- Genre: Entertainment
- Country of origin: United Kingdom
- Original language: English
- No. of series: 4
- No. of episodes: 38 (inc. 2 specials)

Production
- Production location: New Broadcasting House
- Running time: 45 minutes
- Production company: BBC North

Original release
- Network: BBC Two
- Release: 5 March 1995 – 28 December 1997

= The Sunday Show =

The Sunday Show was a British entertainment show that was broadcast on BBC Two from 5 March 1995 to 28 December 1997. Donna McPhail and Katie Puckrik hosted the first two series, Puckrik was replaced by Paul Tonkinson for the third series.

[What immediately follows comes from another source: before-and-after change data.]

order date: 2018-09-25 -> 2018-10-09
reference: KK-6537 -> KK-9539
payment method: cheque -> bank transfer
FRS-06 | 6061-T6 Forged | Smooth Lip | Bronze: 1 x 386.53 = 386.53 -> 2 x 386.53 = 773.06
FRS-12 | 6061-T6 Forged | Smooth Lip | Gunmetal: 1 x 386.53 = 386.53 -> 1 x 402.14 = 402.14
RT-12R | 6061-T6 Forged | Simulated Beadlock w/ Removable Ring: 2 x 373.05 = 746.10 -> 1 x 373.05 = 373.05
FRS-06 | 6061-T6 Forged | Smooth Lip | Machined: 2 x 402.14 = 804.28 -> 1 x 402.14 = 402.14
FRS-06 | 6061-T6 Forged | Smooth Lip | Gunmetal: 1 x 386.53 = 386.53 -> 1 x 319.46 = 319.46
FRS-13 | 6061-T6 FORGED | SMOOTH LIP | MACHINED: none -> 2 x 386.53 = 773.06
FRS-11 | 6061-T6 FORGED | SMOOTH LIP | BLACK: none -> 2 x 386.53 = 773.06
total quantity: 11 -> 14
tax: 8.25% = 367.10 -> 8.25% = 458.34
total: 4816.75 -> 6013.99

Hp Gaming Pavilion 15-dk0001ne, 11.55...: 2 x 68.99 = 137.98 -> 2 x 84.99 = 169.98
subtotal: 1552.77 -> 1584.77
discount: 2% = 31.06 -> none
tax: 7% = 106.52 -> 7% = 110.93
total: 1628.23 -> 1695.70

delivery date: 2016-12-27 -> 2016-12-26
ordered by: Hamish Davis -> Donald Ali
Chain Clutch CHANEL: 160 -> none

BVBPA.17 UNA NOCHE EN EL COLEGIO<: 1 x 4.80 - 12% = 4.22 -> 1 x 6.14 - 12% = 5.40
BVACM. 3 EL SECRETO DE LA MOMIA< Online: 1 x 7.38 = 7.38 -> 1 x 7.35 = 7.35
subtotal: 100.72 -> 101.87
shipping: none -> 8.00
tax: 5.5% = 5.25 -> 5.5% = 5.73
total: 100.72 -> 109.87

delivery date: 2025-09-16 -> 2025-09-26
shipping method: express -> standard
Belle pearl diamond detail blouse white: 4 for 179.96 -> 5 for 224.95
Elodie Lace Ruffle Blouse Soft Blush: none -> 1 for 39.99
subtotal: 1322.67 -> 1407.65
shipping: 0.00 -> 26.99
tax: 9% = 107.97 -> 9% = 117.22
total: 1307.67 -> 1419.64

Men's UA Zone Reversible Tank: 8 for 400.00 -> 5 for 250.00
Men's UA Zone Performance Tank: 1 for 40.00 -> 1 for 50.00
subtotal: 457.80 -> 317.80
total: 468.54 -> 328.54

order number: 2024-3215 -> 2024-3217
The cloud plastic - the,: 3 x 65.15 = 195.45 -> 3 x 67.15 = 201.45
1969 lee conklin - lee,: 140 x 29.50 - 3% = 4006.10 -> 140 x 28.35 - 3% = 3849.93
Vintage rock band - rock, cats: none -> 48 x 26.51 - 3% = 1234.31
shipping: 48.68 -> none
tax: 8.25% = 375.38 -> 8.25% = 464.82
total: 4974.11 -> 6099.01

For the fourth, Tonkinson hosted with Jenny Ross, previously the show's Pop Desk presenter.

The show is best remembered for giving breaks to two young comedians who went on to greater success: Paul Kaye, who appeared each week in his Dennis Pennis character, attending premieres and other events, and throwing absurd questions at the gathered celebrities; and Peter Kay, who presented a regular "World of Entertainment" slot ostensibly reviewing TV and film but, in practice, this was simply a vehicle for his stand-up comedy act.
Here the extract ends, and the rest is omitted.